▶ Task objective
Look through the entries below for the line that contains "with this letter.</p>", then set down that line and each one after it exactly, through the last.

(Data supplied)

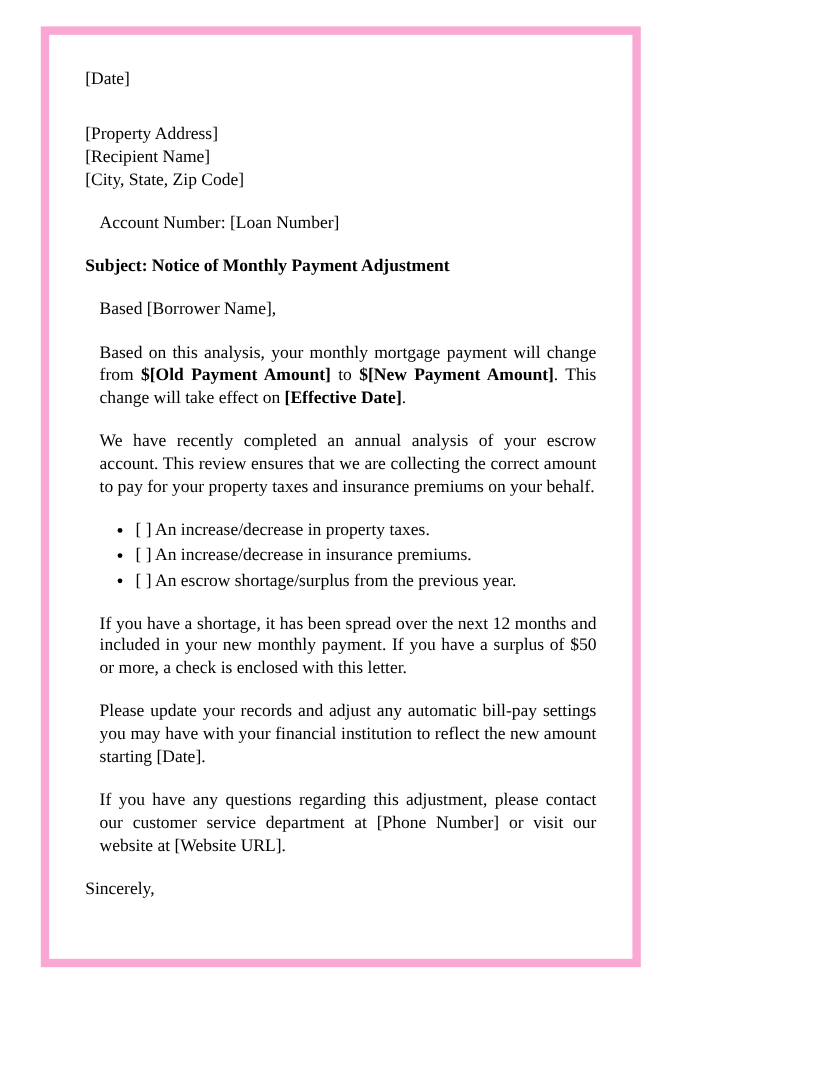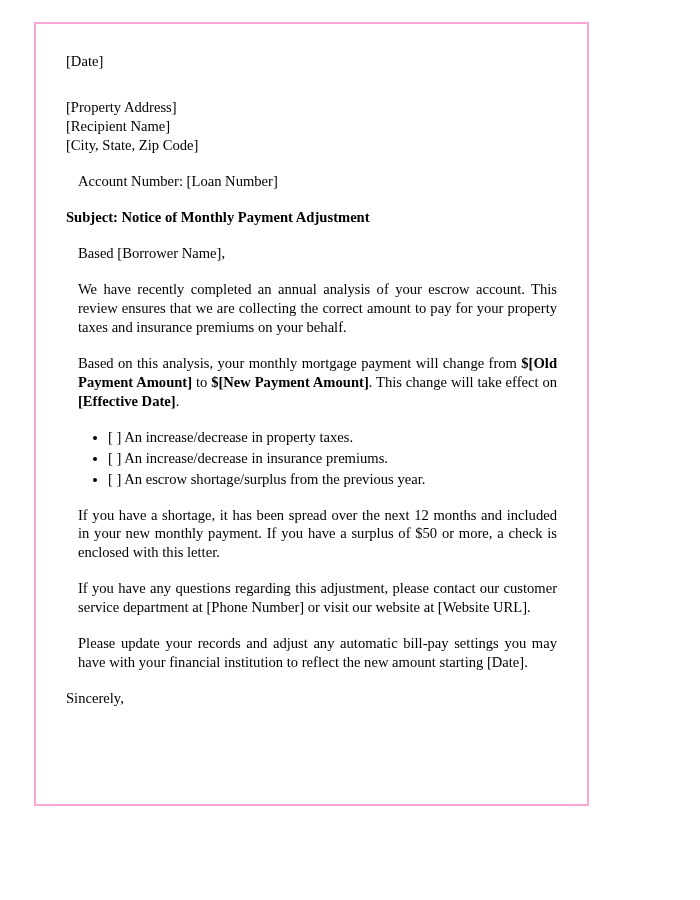--- a/index.html
+++ b/index.html
@@ -11,23 +11,23 @@
     width: 700px;
     height: 900px;
     font-family: "Liberation Serif", serif;
     color: #000000;
     overflow: hidden;
   }
   .page {
     position: absolute;
     left: 34px;
     top: 22px;
-    width: 555px;
+    width: 500px;
     height: 784px;
-    border: 2px solid #f9a8d4;
+    border: 7px solid #f9a8d4;
     background: #ffffff;
     box-sizing: border-box;
     overflow: hidden;
   }
   .content {
     padding: 28px 30px 0 30px;
     font-size: 14.6px;
     line-height: 1.30;
   }
   p {
@@ -83,35 +83,35 @@
       <div>[Recipient Name]</div>
       <div>[City, State, Zip Code]</div>
     </div>
 
     <p>Account Number: [Loan Number]</p>
 
     <p class="subject">Subject: Notice of Monthly Payment Adjustment</p>
 
     <p>Based [Borrower Name],</p>
 
+    <p class="justified"><span>Based on this analysis, your monthly mortgage payment will change from </span><span class="bold">$[Old Payment Amount]</span><span> to </span><span class="bold">$[New Payment Amount]</span><span>. This change will take effect on </span><span class="bold">[Effective Date]</span><span>.</span></p>
+
     <p class="justified">We have recently completed an annual analysis of your escrow account. This review ensures that we are collecting the correct amount to pay for your property taxes and insurance premiums on your behalf.</p>
-
-    <p class="justified"><span>Based on this analysis, your monthly mortgage payment will change from </span><span class="bold">$[Old Payment Amount]</span><span> to </span><span class="bold">$[New Payment Amount]</span><span>. This change will take effect on </span><span class="bold">[Effective Date]</span><span>.</span></p>
 
 
     <ul>
       <li>[ ] An increase/decrease in property taxes.</li>
       <li>[ ] An increase/decrease in insurance premiums.</li>
       <li>[ ] An escrow shortage/surplus from the previous year.</li>
     </ul>
 
 
 
     <p class="justified">If you have a shortage, it has been spread over the next 12 months and included in your new monthly payment. If you have a surplus of $50 or more, a check is enclosed with this letter.</p>
 
+    <p class="justified">Please update your records and adjust any automatic bill-pay settings you may have with your financial institution to reflect the new amount starting [Date].</p>
+
     <p class="justified">If you have any questions regarding this adjustment, please contact our customer service department at [Phone Number] or visit our website at [Website URL].</p>
-
-    <p class="justified">Please update your records and adjust any automatic bill-pay settings you may have with your financial institution to reflect the new amount starting [Date].</p>
 
     <p class="closing">Sincerely,</p>
 
   </div>
 </div>
 
 </body></html>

(End Data supplied)

▶ Solved exercise
     <p class="justified">If you have a shortage, it has been spread over the next 12 months and included in your new monthly payment. If you have a surplus of $50 or more, a check is enclosed with this letter.</p>
 
+    <p class="justified">Please update your records and adjust any automatic bill-pay settings you may have with your financial institution to reflect the new amount starting [Date].</p>
+
     <p class="justified">If you have any questions regarding this adjustment, please contact our customer service department at [Phone Number] or visit our website at [Website URL].</p>
-
-    <p class="justified">Please update your records and adjust any automatic bill-pay settings you may have with your financial institution to reflect the new amount starting [Date].</p>
 
     <p class="closing">Sincerely,</p>
 
   </div>
 </div>
 
 </body></html>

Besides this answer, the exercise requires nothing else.